Samu Manchón

Personal information
- Full name: Samuel González Martínez
- Date of birth: 17 February 1997 (age 29)
- Place of birth: Almendralejo, Spain
- Height: 1.70 m (5 ft 7 in)
- Position: Attacking midfielder

Team information
- Current team: Gimnástica Segoviana
- Number: 16

Youth career
- CP Almendralejo
- 2013–2016: Real Betis

Senior career*
- Years: Team / Apps / (Gls)
- 2016–2020: Extremadura B / 102 / (24)
- 2017–2020: Extremadura / 3 / (0)
- 2020–2022: Montijo / 52 / (7)
- 2022–2023: Cacereño / 34 / (6)
- 2023–2024: Badajoz / 29 / (5)
- 2024–2025: Coria / 26 / (3)
- 2025–: Gimnástica Segoviana / 24 / (1)

= Samu Manchón =

Spanish footballer

Samuel González Martínez (born 17 February 1997), known as Samu Manchón, is a Spanish professional footballer who plays for Segunda Federación club Gimnástica Segoviana. Mainly an attacking midfielder, he can also play as a winger or a right back.

==Club career==
Born in Almendralejo, Extremadura, Manchón joined Real Betis' youth setup in March 2013, from CP Almendralejo. On 23 June 2016, he signed for Extremadura UD and was initially assigned to the reserves in Tercera División.
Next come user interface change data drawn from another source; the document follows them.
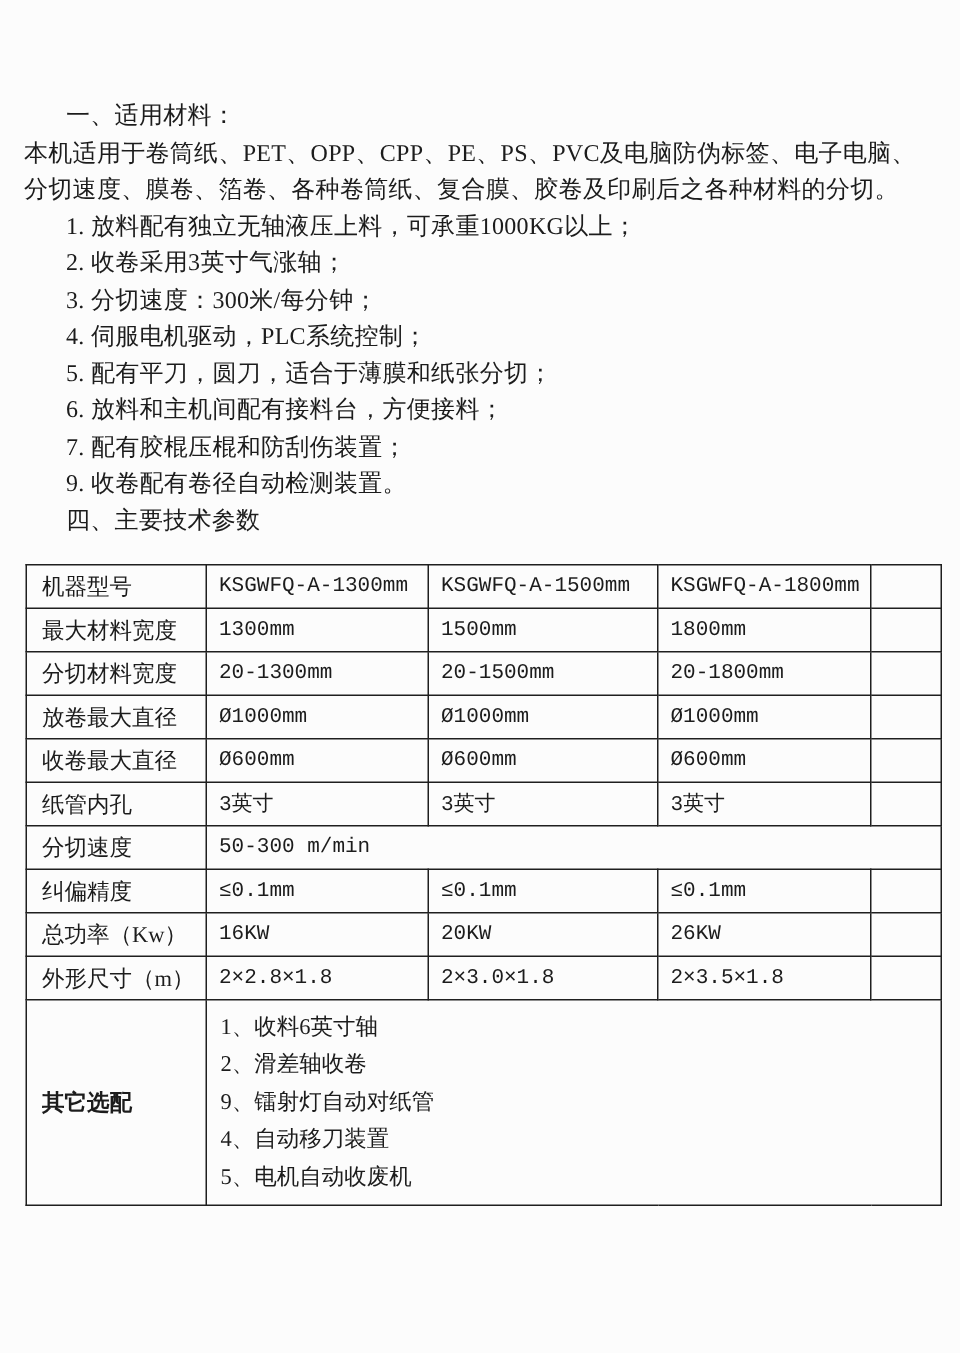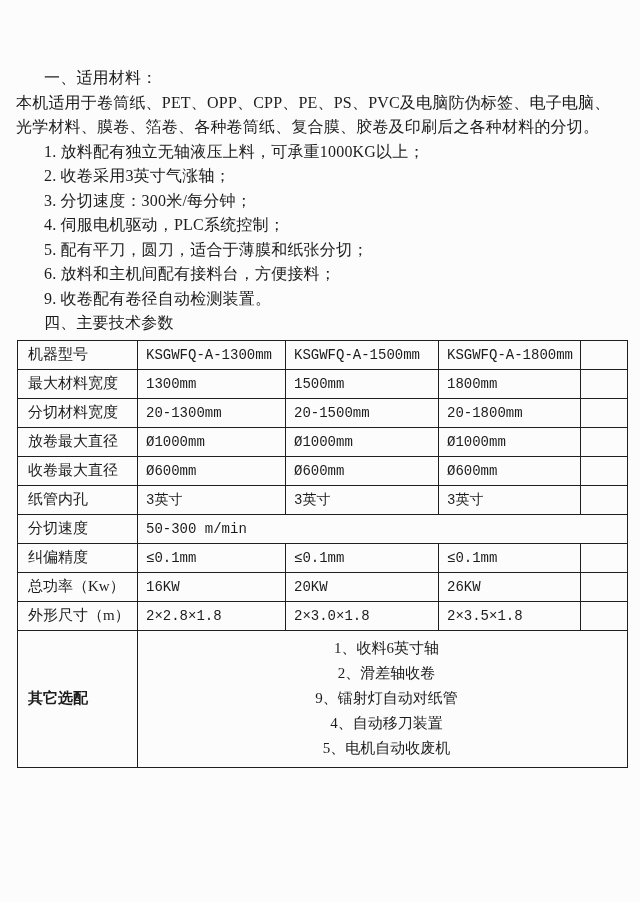--- a/index.html
+++ b/index.html
@@ -29,21 +29,21 @@
     white-space:nowrap;
     letter-spacing:0.2px;
   }
   .indented{
     padding-left:28px;
   }
   table.params{
     border-collapse:collapse;
     table-layout:fixed;
     width:610px;
-    margin:4px 0 0 1px;
+    margin:16px 0 0 1px;
   }
   table.params col.c0{width:120px;}
   table.params col.c1{width:148px;}
   table.params col.c2{width:153px;}
   table.params col.c3{width:142px;}
   table.params col.c4{width:47px;}
   table.params td{
     border:1px solid var(--line);
     vertical-align:middle;
     overflow:hidden;
@@ -58,42 +58,42 @@
     padding-left:8px;
     font-size:14px;
     font-family:Liberation Mono, monospace;
   }
   tr.options-row td.label-cell{
     height:137px;
     font-weight:bold;
   }
   td.options-cell{
     padding-left:9px;
-    text-align:center;
   }
   .option-line{
     font-size:15px;
     line-height:25px;
     white-space:nowrap;
   }
 </style>
 </head>
 <body>
 
 <div class="page">
   <p class="line indented">一、适用材料：</p>
   <p class="line">本机适用于卷筒纸、PET、OPP、CPP、PE、PS、PVC及电脑防伪标签、电子电脑、</p>
-  <p class="line">光学材料、膜卷、箔卷、各种卷筒纸、复合膜、胶卷及印刷后之各种材料的分切。</p>
+  <p class="line">分切速度、膜卷、箔卷、各种卷筒纸、复合膜、胶卷及印刷后之各种材料的分切。</p>
   <div id="features-list">
       <p class="line indented">1. 放料配有独立无轴液压上料，可承重1000KG以上；</p>
       <p class="line indented">2. 收卷采用3英寸气涨轴；</p>
       <p class="line indented">3. 分切速度：300米/每分钟；</p>
       <p class="line indented">4. 伺服电机驱动，PLC系统控制；</p>
       <p class="line indented">5. 配有平刀，圆刀，适合于薄膜和纸张分切；</p>
       <p class="line indented">6. 放料和主机间配有接料台，方便接料；</p>
+      <p class="line indented">7. 配有胶棍压棍和防刮伤装置；</p>
       <p class="line indented">9. 收卷配有卷径自动检测装置。</p>
     </div>
   <p class="line indented">四、主要技术参数</p>
 
   <table class="params">
     <colgroup>
       <col class="c0">
         <col class="c1">
         <col class="c2">
         <col class="c3">

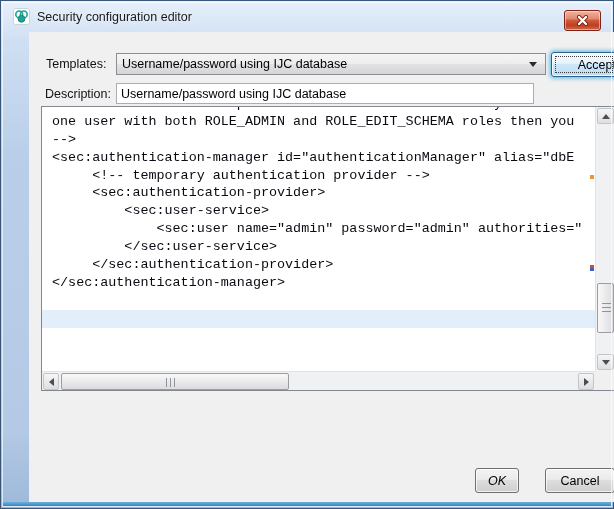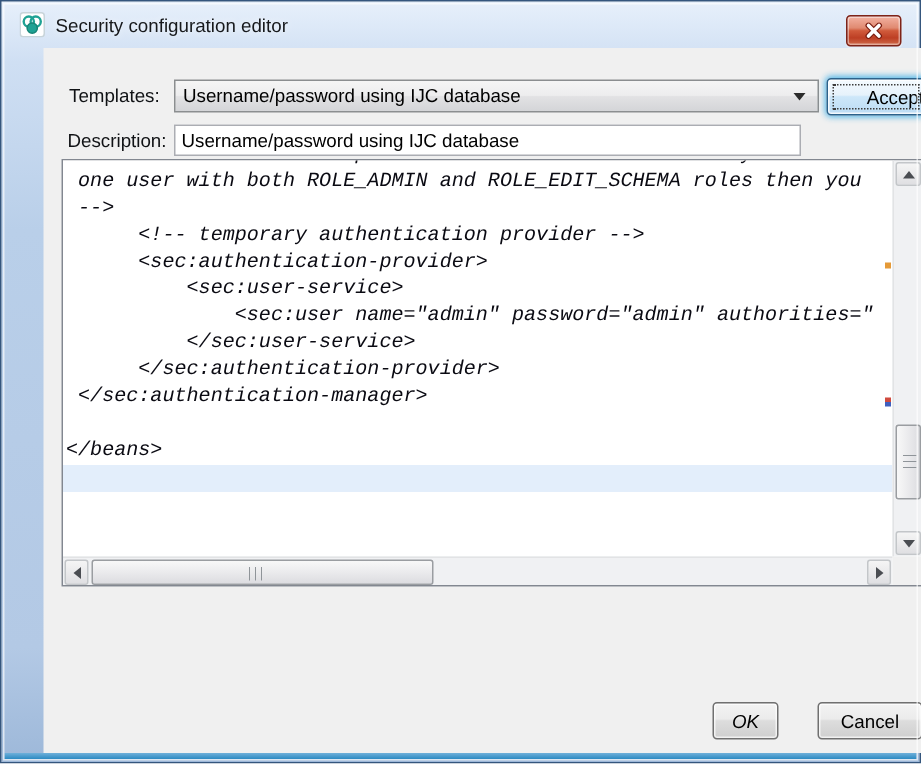--- a/index.html
+++ b/index.html
@@ -58,21 +58,21 @@
     box-shadow:0 0 4px 1px rgba(72,178,231,.95), inset 0 0 0 1px rgba(255,255,255,.8);text-align:right; }
   .accept-btn .focus-ring { position:absolute; inset:3px; border:1px dotted #3c3c3c;
     pointer-events:none; }
 
   .desc-input { position:absolute; left:87px; top:51px; width:418px; height:21px;
     border:1px solid #abadb3; background:#fff; font-size:12.5px; color:#000;
     padding:2px 4px; font-family:"Liberation Sans", sans-serif; }
 
   
   .editor { position:absolute; left:12px; top:74px; width:574px; height:285px;
-    border:1px solid #828790; background:#fff;font-style:italic; }
+    border:1px solid #828790; background:#fff; }
   .viewport { position:absolute; left:0; top:0; width:553px; height:264px;
     overflow:hidden; background:#fff; cursor:text; }
   .code-lines { margin-top:-12px; }
   .code-line { font-family:"Liberation Mono","DejaVu Sans Mono",monospace;
     font-size:13.4px; line-height:17.9px; white-space:pre; color:#0a0a12;
     padding-left:2px; height:17.9px; }
   .code-line.highlight { background:#e3eefb; }
 
   .err-mark { position:absolute; width:4px; z-index:3; }
   .err-mark-1 { left:548px; top:68px; height:4px; background:#e59a38; }
@@ -161,29 +161,29 @@
     <span class="field-label lbl-description">Description:</span>
 
     <input class="desc-input" type="text" value="Username/password using IJC database" style="">
 
     <div class="editor">
       <div class="viewport">
         <div class="code-lines">
             <div class="code-line"> &lt;!-- once the username/password db has been tested and you can lo</div>
             <div class="code-line"> one user with both ROLE_ADMIN and ROLE_EDIT_SCHEMA roles then you</div>
             <div class="code-line"> --&gt;</div>
+            <div class="code-line"> &lt;sec:authentication-manager id="authenticationManager" alias="dbE</div>
             <div class="code-line">      &lt;!-- temporary authentication provider --&gt;</div>
             <div class="code-line">      &lt;sec:authentication-provider&gt;</div>
             <div class="code-line">          &lt;sec:user-service&gt;</div>
             <div class="code-line">              &lt;sec:user name="admin" password="admin" authorities="</div>
             <div class="code-line">          &lt;/sec:user-service&gt;</div>
             <div class="code-line">      &lt;/sec:authentication-provider&gt;</div>
             <div class="code-line"> &lt;/sec:authentication-manager&gt;</div>
             <div class="code-line"></div>
-            <div class="code-line">&lt;/beans&gt;</div>
             <div class="code-line highlight"></div>
           </div>
       </div>
 
       <div class="err-mark err-mark-1"></div>
       <div class="err-mark err-mark-2"></div>
 
       <div class="vscroll">
         <div class="sb-btn sb-up">
           <span class="tri tri-up"></span>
On 19 November 2017, Manchón made his first-team debut by coming on as a second-half substitute for Jairo Izquierdo in a 0–1 Segunda División B home loss against Real Murcia. He made his professional debut the following 19 August, starting in a 1–1 away draw against Real Oviedo.

On 19 September 2020, free agent Manchón signed for UD Montijo in the fourth division.